Leeds growing under new ownership but profits turned into loss

4 April 2019

Leeds
Photo: Getty Images Leeds fans celebrate against Milwall. The clubs annual accounts showed significant growth in revenue- but expences went up as well.

Leeds managed to grow their business in many areas – but also made huge investments in squad.

Wage bill grew by 51,2 per cent in one year. Another loss seems on its way.

Richard Jolly contact@offthepitch.com

Leeds United’s first financial year under Andrea Radrizzani’s ownership brought rises across the balance sheet.

The club’s turnover rose 19.3 percent to £40.7 million.  Gate receipts went up £1.1 million and merchandising revenues a further £0.9 million. Catering revenues were 33 percent higher, at £5.2 million. Non-football revenues were 14 times higher, at £1.4 million, after Elland Road staged the IBF welterweight title fight between Josh Warrington and Lee Selby.

However, Leeds’ administrative expenses, at £53 million, also reached new levels. A profit of almost £1 million in 2016-17 became a loss of £4.3 million in 2017-18. Their wage bill leapt from £20.7 million to £31.3 million, or 77 percent of turnover.

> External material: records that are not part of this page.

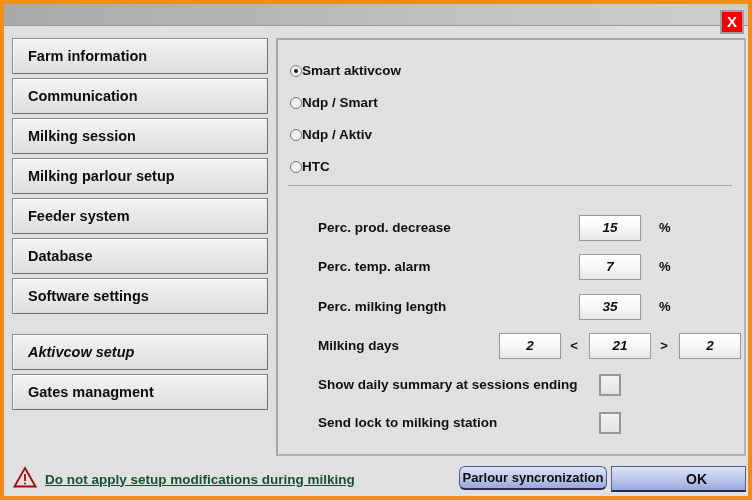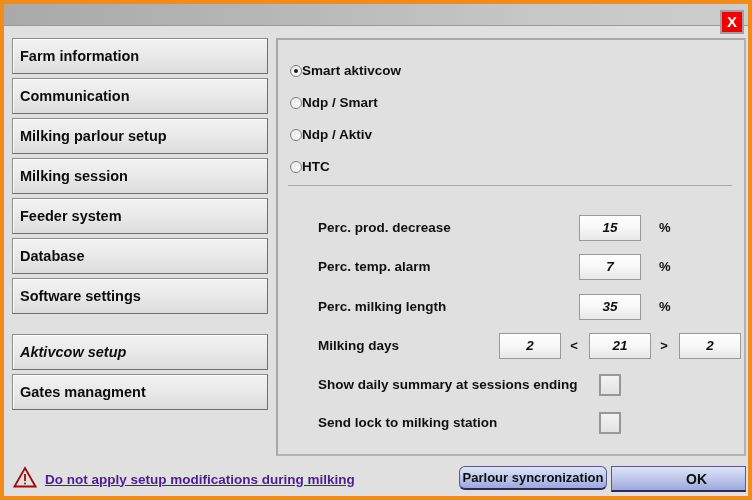--- a/index.html
+++ b/index.html
@@ -75,21 +75,21 @@
     width: 256px;
     height: 36px;
     margin-bottom: 4px;
     box-sizing: border-box;
     border: 1px solid #8c8c8c;
     border-right-color: #707070;
     border-bottom-color: #707070;
     background: linear-gradient(to bottom, #f2f2f2 0%, #eaeaea 45%, #dcdcdc 100%);
     display: flex;
     align-items: center;
-    padding-left: 7px;
+    padding-left: 15px;
     font-size: 14.5px;
     font-weight: bold;
     color: #0d0d0d;
     cursor: pointer;
     box-shadow: 1px 1px 0 #ffffff inset;
   }
   .side-btn.italic {
     font-style: italic;
     margin-top: 20px;
   }
@@ -207,21 +207,21 @@
     position: absolute;
     left: 9px;
     top: 462px;
     display: flex;
     align-items: center;
   }
   .warn-text {
     margin-left: 8px;
     font-size: 13.5px;
     font-weight: bold;
-    color: #4c1d95;
+    color: #14532d;
     text-decoration: underline;
     white-space: nowrap;
     cursor: pointer;
   }
 
   .btm-btn {
     position: absolute;
     box-sizing: border-box;
     border: 1px solid #5a5a8a;
     border-bottom: 2px solid #2a2a55;
@@ -257,22 +257,22 @@
 <div class="window">
 
   <div class="titlebar">
     <div class="title-text">Software setup</div>
   </div>
   <div class="close-btn">X</div>
 
   <div class="sidebar">
     <div class="side-btn">Farm information</div>
     <div class="side-btn">Communication</div>
+    <div class="side-btn">Milking session</div>
     <div class="side-btn">Milking parlour setup</div>
-    <div class="side-btn">Milking session</div>
     <div class="side-btn">Feeder system</div>
     <div class="side-btn">Database</div>
     <div class="side-btn">Software settings</div>
     <div class="side-btn italic">Aktivcow setup</div>
     <div class="side-btn">Gates managment</div>
   </div>
 
   <div class="panel">
 
     <div class="radio-row" style="top:23px">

Notably, the number of full-time playing staff jumped from 42 to 58 and the number of employees in “team management” went up from 14 to 21. Leeds attributed the financial loss to “investment in both player registrations and salaries and scouting expenses”.

Turnover grew by £10 million in two years

They cited in their accounts that several players recruited in 2017-18 – including Ezgjan Alioski, Samu Saiz, Tyler Roberts, Adam Forshaw and Mateusz Klich (Pontus Jansson, another regular, was bought in the same period but went unmentioned) – have featured prominently this season, though Saiz left in the January transfer window.

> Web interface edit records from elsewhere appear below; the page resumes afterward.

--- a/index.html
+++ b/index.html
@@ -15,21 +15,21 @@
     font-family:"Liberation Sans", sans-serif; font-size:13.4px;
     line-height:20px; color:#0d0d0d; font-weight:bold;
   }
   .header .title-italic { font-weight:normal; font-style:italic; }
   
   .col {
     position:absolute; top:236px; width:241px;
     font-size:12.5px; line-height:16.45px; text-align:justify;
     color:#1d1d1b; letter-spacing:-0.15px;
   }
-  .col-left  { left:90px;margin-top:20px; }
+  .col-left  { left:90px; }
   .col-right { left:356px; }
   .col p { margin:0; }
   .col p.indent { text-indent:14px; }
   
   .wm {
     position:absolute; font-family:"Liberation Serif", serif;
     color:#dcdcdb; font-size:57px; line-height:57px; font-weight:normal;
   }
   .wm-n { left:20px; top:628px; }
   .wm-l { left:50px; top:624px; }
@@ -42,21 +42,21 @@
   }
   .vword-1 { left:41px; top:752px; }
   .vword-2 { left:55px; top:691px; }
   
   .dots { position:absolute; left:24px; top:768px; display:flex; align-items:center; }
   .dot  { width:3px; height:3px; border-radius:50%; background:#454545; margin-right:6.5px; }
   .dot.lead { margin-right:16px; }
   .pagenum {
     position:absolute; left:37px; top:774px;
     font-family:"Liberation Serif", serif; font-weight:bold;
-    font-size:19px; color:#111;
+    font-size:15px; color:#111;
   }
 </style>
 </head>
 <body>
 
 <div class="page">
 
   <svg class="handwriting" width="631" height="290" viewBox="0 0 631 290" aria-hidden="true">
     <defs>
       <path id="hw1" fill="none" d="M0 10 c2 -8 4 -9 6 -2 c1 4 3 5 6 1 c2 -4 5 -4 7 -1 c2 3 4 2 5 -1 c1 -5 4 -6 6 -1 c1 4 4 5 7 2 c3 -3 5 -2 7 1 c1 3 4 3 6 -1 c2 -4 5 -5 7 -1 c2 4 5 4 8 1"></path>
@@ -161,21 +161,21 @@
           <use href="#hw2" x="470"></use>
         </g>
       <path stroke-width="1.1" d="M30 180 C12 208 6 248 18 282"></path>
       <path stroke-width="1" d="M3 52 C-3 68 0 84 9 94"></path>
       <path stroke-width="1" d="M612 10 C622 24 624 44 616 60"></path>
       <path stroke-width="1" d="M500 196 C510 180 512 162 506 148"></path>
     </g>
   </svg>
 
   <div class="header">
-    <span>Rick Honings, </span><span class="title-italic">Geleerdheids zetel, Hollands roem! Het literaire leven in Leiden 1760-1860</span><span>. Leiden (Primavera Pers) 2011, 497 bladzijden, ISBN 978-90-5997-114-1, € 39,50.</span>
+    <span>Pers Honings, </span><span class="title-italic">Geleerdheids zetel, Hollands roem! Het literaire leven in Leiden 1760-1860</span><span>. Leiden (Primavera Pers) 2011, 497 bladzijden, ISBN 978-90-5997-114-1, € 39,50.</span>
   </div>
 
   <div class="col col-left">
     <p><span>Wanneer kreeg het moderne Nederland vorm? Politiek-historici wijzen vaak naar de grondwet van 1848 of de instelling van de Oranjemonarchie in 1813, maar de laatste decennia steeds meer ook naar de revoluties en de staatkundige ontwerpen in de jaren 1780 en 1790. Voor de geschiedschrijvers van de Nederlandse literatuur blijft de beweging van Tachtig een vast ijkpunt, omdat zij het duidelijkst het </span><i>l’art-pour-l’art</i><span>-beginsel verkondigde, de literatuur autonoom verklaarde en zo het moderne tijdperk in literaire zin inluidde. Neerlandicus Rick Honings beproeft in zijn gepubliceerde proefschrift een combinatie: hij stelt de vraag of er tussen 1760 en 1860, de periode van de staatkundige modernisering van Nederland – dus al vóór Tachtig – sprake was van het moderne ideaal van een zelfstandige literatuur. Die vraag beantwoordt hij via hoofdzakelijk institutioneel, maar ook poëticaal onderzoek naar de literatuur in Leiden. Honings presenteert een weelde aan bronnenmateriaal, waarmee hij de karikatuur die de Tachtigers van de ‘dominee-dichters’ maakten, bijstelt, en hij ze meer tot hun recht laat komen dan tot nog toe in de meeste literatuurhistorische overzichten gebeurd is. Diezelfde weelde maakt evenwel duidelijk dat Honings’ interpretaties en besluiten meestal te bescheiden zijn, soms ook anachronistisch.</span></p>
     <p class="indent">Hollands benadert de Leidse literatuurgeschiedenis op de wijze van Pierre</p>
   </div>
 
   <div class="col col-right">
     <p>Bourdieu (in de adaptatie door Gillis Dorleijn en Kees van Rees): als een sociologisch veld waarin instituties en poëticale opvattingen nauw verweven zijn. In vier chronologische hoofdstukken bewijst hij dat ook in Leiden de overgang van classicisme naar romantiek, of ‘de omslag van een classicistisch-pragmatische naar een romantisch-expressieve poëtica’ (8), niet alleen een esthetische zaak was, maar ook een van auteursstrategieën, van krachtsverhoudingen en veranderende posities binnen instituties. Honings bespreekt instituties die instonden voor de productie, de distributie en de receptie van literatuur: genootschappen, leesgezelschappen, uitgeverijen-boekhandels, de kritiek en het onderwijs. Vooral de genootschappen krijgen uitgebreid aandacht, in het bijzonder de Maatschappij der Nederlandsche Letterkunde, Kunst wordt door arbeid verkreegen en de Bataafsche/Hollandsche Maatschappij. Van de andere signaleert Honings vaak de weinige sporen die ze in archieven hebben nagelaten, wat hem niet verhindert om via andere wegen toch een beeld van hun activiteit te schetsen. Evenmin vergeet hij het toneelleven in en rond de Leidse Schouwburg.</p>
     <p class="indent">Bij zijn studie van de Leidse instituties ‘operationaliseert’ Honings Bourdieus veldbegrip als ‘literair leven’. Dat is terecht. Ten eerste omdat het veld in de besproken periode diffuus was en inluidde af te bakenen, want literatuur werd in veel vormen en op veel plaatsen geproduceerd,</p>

Leeds currently occupy the second automatic promotion place in the Championship and managing director Angus Kinnear stated in the club’s financial report that “2017-18 had gone a long way to building foundations for a successful season.”

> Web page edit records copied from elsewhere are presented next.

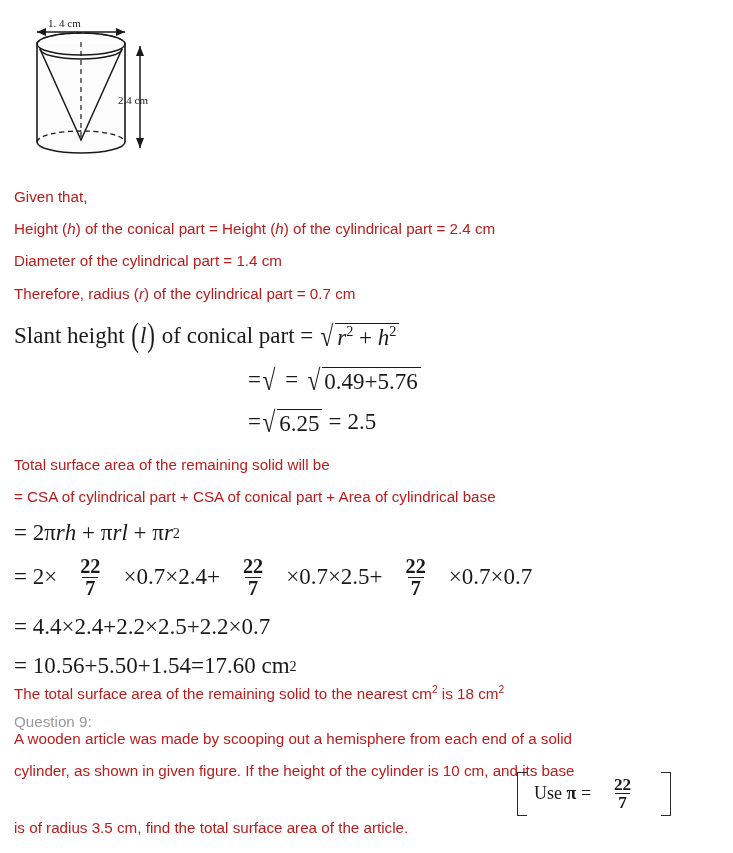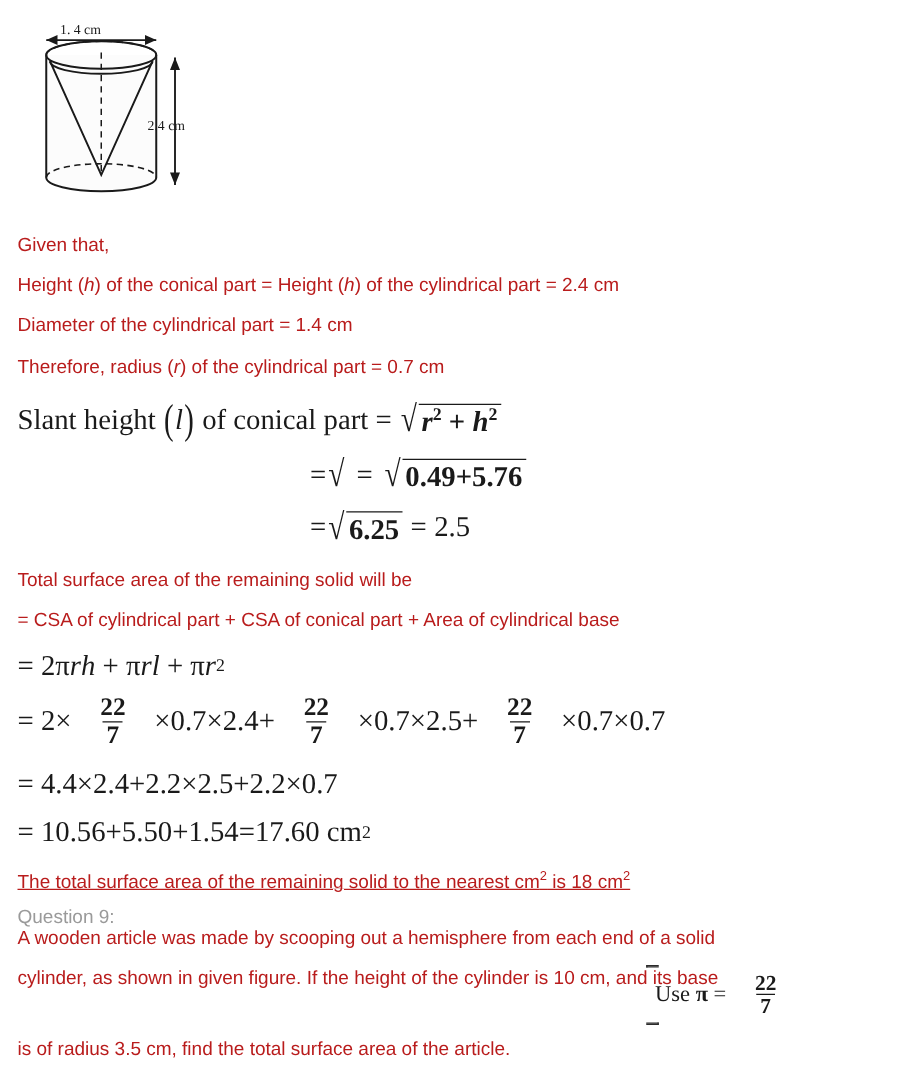--- a/index.html
+++ b/index.html
@@ -78,21 +78,20 @@
   .sqrt .rad {
     font-size: 1.28em;
     line-height: 1;
     transform: scaleX(0.8) translateY(1px);
     transform-origin: bottom center;
   }
   .sqrt .bar {
     border-top: 1.3px solid #1a1a1a;
     padding: 1px 3px 0 2px;
     margin-top: 2px;
-    font-weight: bold;
   }
   .sup { font-size: 0.62em; vertical-align: super; line-height: 0; }
 
   
   .bigp {
     display: inline-block;
     transform: scaleY(1.45);
     transform-origin: center;
     margin: 0 1px;
   }
@@ -100,21 +99,20 @@
   
   #pi-note {
     position: absolute;
     left: 517px;
     top: 772px;
     display: flex;
     align-items: stretch;
     font-family: "Liberation Serif", "DejaVu Serif", serif;
     font-size: 18px;
     color: #1a1a1a;
-    flex-direction: column;
   }
   #pi-note .brk {
     width: 9px;
     border-top: 1.6px solid #2a2a2a;
     border-bottom: 1.6px solid #2a2a2a;
   }
   #pi-note .brk.left  { border-left: 1.6px solid #2a2a2a; }
   #pi-note .brk.right { border-right: 1.6px solid #2a2a2a; }
   #pi-note .inner {
     display: flex;
@@ -244,21 +242,21 @@
 </div>
 
 <div class="math mrow" style="margin-top:16px;">
   <span>=</span>&nbsp;<span>4.4</span><span>×</span><span>2.4</span><span>+</span><span>2.2</span><span>×</span><span>2.5</span><span>+</span><span>2.2</span><span>×</span><span>0.7</span>
 </div>
 
 <div class="math mrow" style="margin-top:13px;">
   <span>=</span>&nbsp;<span>10.56</span><span>+</span><span>5.50</span><span>+</span><span>1.54</span><span>=</span><span>17.60</span>&nbsp;<span>cm</span><span class="sup">2</span>
 </div>
 
-<div class="prose" style="margin-top:19px;text-decoration:underline;">
+<div class="prose" style="margin-top:7px;">
   <span>The total surface area of the remaining solid to the nearest cm</span><sup>2</sup><span> is 18 cm</span><sup>2</sup>
 </div>
 
 <div class="prose muted" style="margin-top:12px;">Question 9:</div>
 
 <div class="prose" style="margin-top:2px;">A wooden article was made by scooping out a hemisphere from each end of a solid</div>
 <div class="prose l">cylinder, as shown in given figure. If the height of the cylinder is 10 cm, and its base</div>
 <div class="prose" style="margin-top:42px;">is of radius 3.5 cm, find the total surface area of the article.</div>
 
 <div id="pi-note">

However, if Leeds go up, they are almost certain to make a second successive loss. Players and staff will be entitled to £18 million in promotion bonuses, while other clubs will be owed around £7 million in sell-on clauses.

However, Leeds also invested in a host of other players, many of them young, most of whom have been loaned out this year as manager Marcelo Bielsa has trimmed the squad.

Last year’s spending, and expansion in the size of the squad and backroom team, was funded in part by the sale of Chris Wood to Burnley for £15 million. Charlie Taylor also signed for Burnley, with the proceeds appearing in the 2017-18 accounts.

Radrizzani gave Leeds a £14.5 million cash injection during the 2016-17 financial year after he took a 50 percent stake in the club in January 2017 – he bought the other 50 percent from Massimo Cellino four months later – and their turnover, which was £30 million in 2015-16, has gone up by £10 million in two years.

Only Villa had higher attendance

Leeds’ turnover should again be among the highest – excluding parachute payments – in the Football League again. In 2017-18, their gate receipts rose from £10.185 million to £11.261 million as they boasted the second highest average attendance in the Football League, behind only Aston Villa.

Their average attendance last season was 31,521, which has gone up to 33,738 this year, second only again to Villa.

However, if Leeds go up, they are almost certain to make a second successive loss. Players and staff will be entitled to £18 million in promotion bonuses, while other clubs will be owed around £7 million in sell-on clauses.

Owner Radrizzani, through one of his other companies, Greenfield, bought back Elland Road last summer. Leeds are now leasing it, rent free, where they were paying £1.7 million per year in rent to play there.